WORK REQUEST: Needed from the data below: every line from the one with "- It was developed by Linus Torvalds in 1991." up to and including the one with "in 1991. It", repeated exactly and with nothing else.

=== Begin Enclosure ===

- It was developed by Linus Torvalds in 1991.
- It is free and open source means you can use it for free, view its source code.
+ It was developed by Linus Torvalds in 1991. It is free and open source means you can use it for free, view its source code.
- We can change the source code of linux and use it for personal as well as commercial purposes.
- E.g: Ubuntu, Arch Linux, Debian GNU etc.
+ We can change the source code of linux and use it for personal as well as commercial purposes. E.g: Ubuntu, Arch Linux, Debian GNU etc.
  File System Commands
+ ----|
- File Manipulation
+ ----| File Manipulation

=== End Enclosure ===
=== Begin Enclosure ===

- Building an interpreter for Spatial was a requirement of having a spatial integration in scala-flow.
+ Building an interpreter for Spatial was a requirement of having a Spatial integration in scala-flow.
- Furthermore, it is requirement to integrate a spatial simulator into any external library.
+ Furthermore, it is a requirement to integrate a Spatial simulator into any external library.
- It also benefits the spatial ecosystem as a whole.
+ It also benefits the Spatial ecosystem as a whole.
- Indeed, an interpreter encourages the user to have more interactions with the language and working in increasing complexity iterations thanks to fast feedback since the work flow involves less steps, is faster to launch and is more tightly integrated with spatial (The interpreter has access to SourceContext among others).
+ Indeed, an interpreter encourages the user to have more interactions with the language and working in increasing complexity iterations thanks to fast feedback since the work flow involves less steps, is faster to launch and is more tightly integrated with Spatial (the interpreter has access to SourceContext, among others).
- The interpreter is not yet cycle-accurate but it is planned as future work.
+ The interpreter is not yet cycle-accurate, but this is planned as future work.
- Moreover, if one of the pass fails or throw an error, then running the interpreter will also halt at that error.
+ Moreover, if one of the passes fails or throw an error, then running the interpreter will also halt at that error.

=== End Enclosure ===
=== Begin Enclosure ===

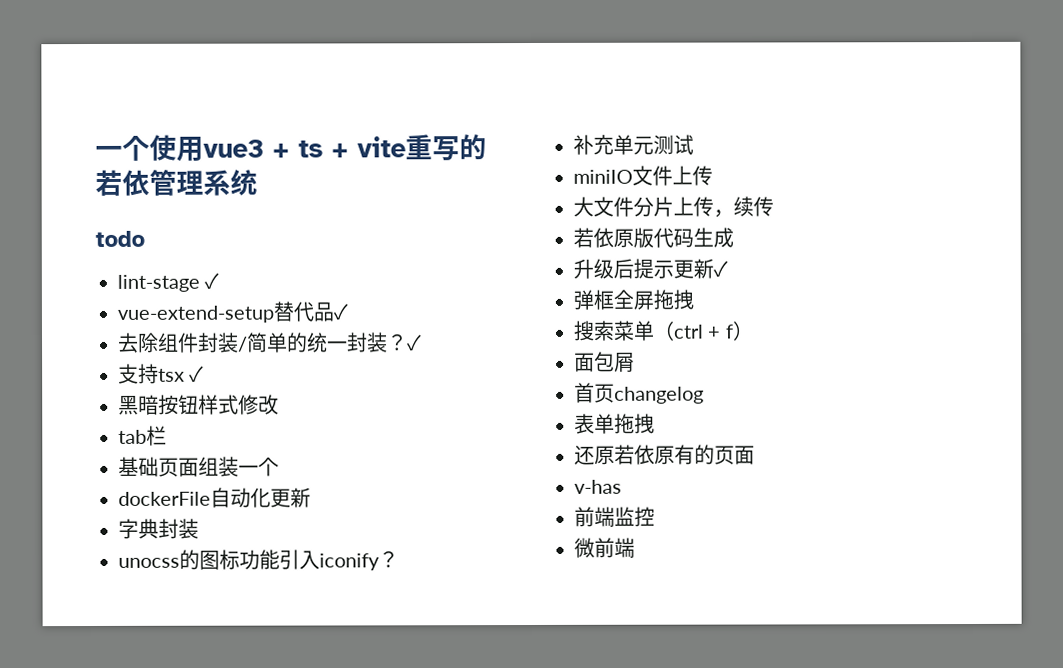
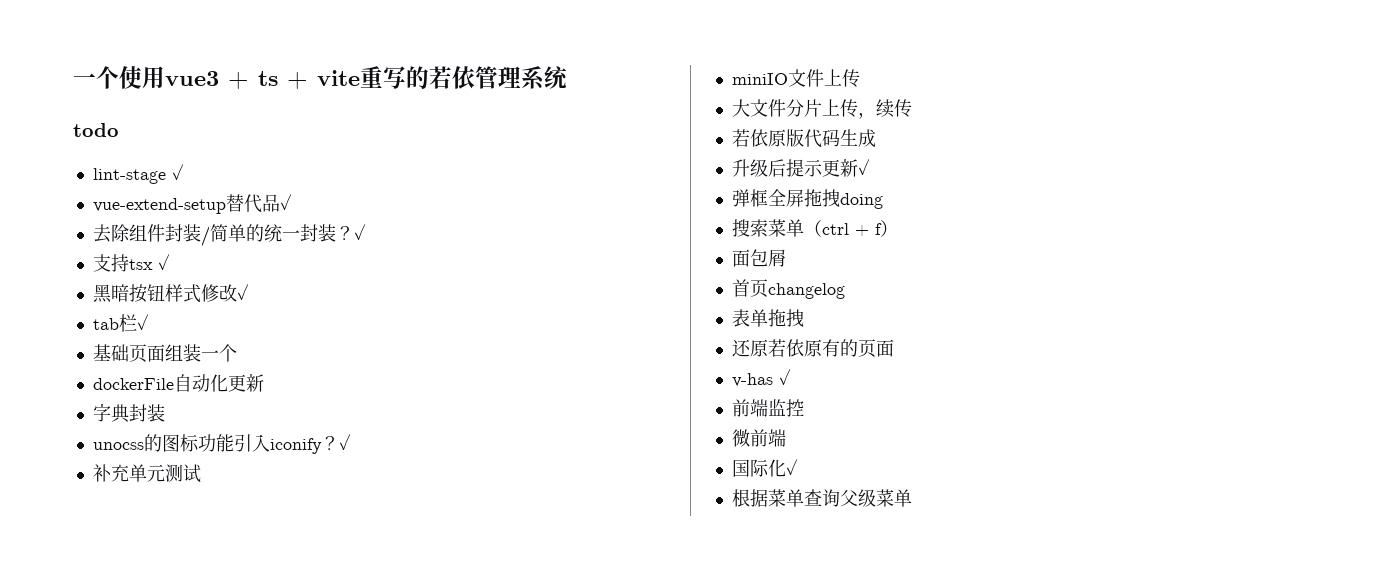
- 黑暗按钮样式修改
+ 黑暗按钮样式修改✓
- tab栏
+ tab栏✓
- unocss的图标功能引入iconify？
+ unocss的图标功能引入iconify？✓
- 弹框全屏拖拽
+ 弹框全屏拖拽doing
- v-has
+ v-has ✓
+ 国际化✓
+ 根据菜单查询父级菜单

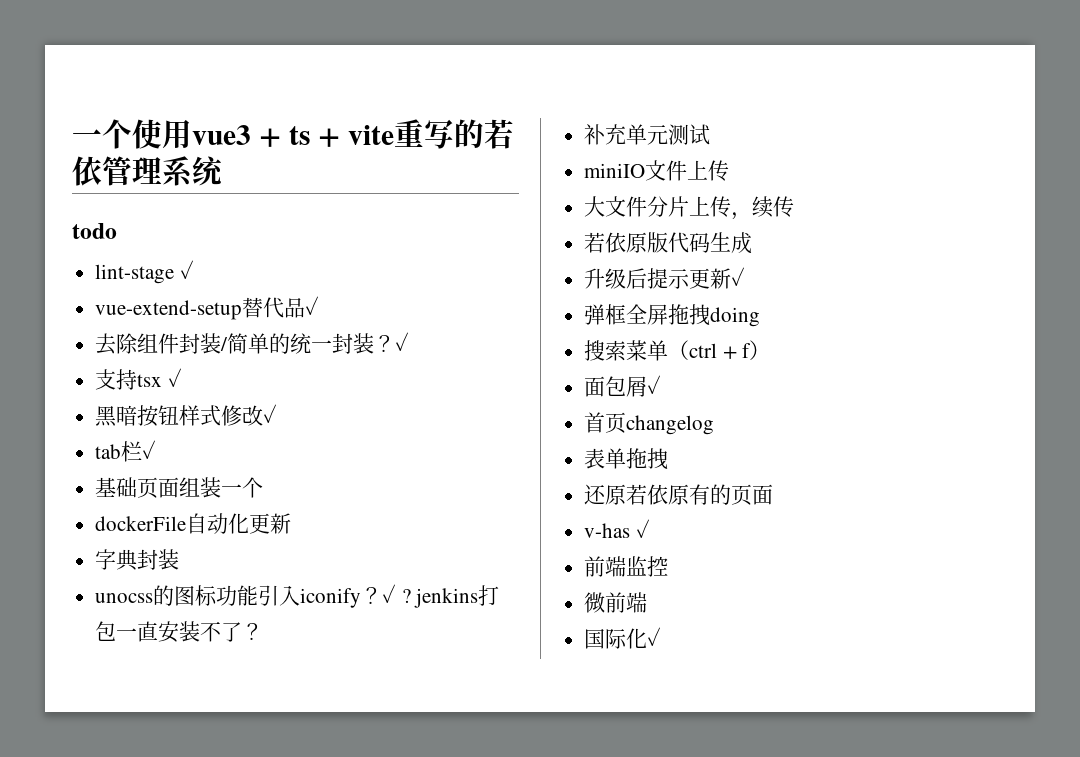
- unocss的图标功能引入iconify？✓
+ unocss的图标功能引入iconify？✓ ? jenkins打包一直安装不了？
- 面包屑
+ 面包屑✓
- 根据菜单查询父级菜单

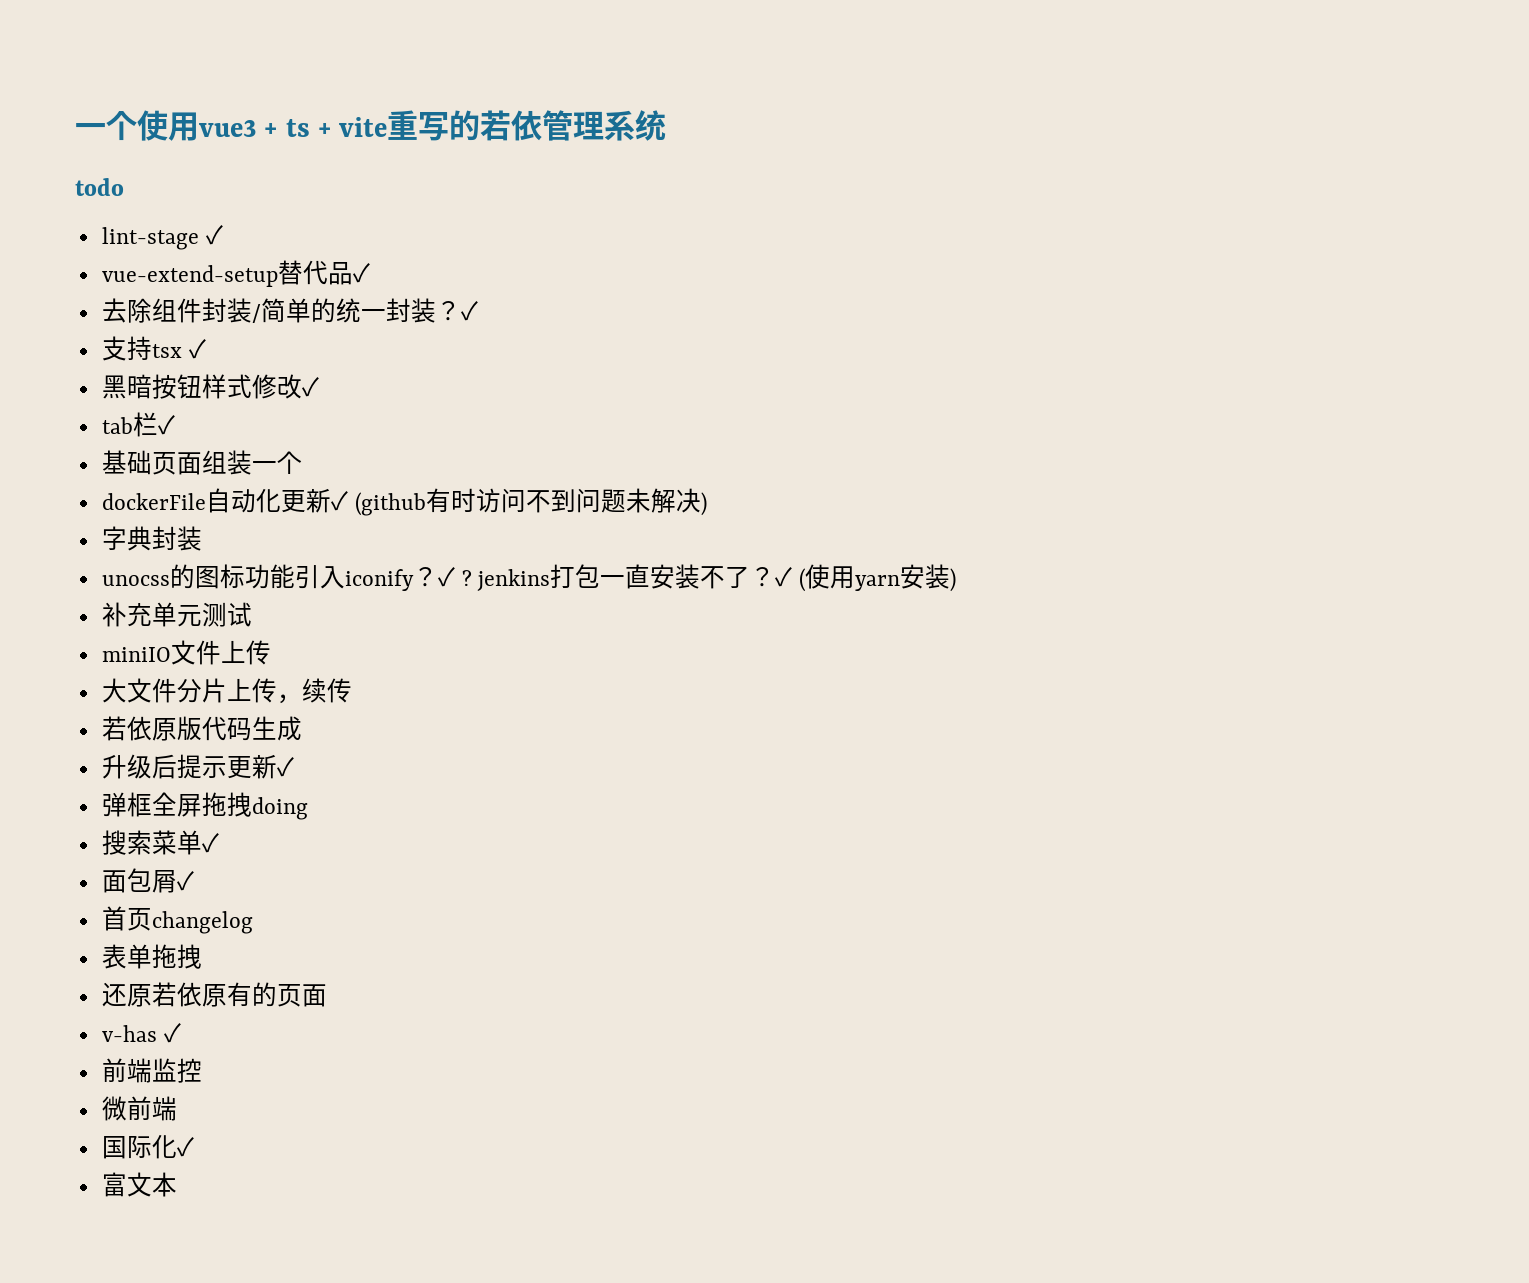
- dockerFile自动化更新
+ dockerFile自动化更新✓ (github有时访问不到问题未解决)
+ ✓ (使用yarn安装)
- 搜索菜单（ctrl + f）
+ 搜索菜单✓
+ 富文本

=== End Enclosure ===

THE COMPLETED TASK:
- It was developed by Linus Torvalds in 1991.
- It is free and open source means you can use it for free, view its source code.
+ It was developed by Linus Torvalds in 1991. It is free and open source means you can use it for free, view its source code.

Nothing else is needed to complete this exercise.